ABOUT THIS EXERCISE:
The lines to copy are those in the listing that hold the word "marketing".

EXTRACTED RECORDS:
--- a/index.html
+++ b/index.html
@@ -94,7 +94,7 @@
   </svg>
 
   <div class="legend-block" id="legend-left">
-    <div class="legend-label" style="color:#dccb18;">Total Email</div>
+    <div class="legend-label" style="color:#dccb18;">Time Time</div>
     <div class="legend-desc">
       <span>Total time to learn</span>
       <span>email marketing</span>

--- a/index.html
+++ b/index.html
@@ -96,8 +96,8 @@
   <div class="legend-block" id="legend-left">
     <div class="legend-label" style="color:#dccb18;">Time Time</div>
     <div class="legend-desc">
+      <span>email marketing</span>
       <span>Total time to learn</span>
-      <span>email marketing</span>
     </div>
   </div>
--
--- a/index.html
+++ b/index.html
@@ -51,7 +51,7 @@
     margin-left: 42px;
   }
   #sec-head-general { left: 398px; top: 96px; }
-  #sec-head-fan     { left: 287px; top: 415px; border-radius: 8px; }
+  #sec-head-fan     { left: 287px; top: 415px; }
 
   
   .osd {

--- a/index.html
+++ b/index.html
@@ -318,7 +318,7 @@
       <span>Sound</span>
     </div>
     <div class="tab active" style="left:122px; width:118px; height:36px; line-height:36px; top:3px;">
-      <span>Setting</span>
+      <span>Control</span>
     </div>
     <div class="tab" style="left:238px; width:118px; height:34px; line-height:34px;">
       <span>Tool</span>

RESULT OF THE EXERCISE:
       <span>email marketing</span>
+      <span>email marketing</span>
-      <span>email marketing</span>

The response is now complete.